--- How to complete this task ---
Would you give the number of lines in the entries that contain the word "infrastructure"? Nothing else is needed.
★ ★ ★ ★
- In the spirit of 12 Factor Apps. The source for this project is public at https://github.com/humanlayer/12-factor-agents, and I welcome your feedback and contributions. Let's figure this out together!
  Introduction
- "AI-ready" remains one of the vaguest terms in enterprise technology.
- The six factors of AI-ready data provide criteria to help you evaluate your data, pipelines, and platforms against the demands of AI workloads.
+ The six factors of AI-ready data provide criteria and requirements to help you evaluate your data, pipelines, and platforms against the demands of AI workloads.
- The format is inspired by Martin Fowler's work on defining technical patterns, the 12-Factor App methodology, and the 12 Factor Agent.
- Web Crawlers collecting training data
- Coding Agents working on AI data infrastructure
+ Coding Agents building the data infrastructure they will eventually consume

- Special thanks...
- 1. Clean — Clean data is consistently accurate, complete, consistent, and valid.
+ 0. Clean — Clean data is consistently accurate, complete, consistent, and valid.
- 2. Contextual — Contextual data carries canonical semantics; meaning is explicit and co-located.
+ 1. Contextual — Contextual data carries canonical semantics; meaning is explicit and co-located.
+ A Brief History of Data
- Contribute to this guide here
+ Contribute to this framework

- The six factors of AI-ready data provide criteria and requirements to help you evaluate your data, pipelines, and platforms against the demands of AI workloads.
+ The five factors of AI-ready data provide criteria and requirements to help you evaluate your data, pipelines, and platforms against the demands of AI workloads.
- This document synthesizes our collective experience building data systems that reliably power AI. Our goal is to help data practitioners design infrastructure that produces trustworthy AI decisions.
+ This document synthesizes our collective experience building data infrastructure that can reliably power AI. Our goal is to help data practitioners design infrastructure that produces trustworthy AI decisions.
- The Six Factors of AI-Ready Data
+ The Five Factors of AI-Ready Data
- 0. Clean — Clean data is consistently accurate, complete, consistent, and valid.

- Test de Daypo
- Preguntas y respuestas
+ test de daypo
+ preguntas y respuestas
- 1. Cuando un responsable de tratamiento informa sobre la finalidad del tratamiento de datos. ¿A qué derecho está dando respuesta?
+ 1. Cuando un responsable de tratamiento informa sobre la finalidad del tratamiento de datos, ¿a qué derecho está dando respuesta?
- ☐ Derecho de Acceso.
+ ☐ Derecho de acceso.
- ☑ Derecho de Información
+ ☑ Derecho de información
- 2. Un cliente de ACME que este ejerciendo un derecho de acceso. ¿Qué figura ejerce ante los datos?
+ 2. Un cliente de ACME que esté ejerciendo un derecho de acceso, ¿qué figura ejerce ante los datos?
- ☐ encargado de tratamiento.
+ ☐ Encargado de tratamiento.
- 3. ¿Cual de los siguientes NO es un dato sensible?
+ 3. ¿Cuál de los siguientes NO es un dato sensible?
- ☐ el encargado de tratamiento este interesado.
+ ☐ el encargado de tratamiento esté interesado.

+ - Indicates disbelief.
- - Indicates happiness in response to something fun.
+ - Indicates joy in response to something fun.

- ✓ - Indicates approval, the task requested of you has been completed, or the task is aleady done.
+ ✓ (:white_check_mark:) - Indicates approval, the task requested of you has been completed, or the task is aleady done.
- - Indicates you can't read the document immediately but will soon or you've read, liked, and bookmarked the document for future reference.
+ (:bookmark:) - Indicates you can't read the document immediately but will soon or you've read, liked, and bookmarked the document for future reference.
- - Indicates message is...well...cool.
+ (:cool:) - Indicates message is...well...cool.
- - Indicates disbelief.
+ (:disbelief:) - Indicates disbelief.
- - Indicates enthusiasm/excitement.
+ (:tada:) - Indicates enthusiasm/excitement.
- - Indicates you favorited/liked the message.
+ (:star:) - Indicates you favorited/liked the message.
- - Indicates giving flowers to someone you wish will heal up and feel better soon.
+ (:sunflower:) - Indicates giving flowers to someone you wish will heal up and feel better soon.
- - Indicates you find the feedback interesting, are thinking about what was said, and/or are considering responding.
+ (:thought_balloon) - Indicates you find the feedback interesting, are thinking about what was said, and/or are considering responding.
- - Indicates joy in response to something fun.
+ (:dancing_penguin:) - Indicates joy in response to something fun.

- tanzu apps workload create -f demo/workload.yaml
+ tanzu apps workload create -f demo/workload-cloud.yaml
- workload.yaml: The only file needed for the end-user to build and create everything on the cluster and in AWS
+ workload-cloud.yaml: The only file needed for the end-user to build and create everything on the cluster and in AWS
★ ★ ★ ★
--- Response below ---
4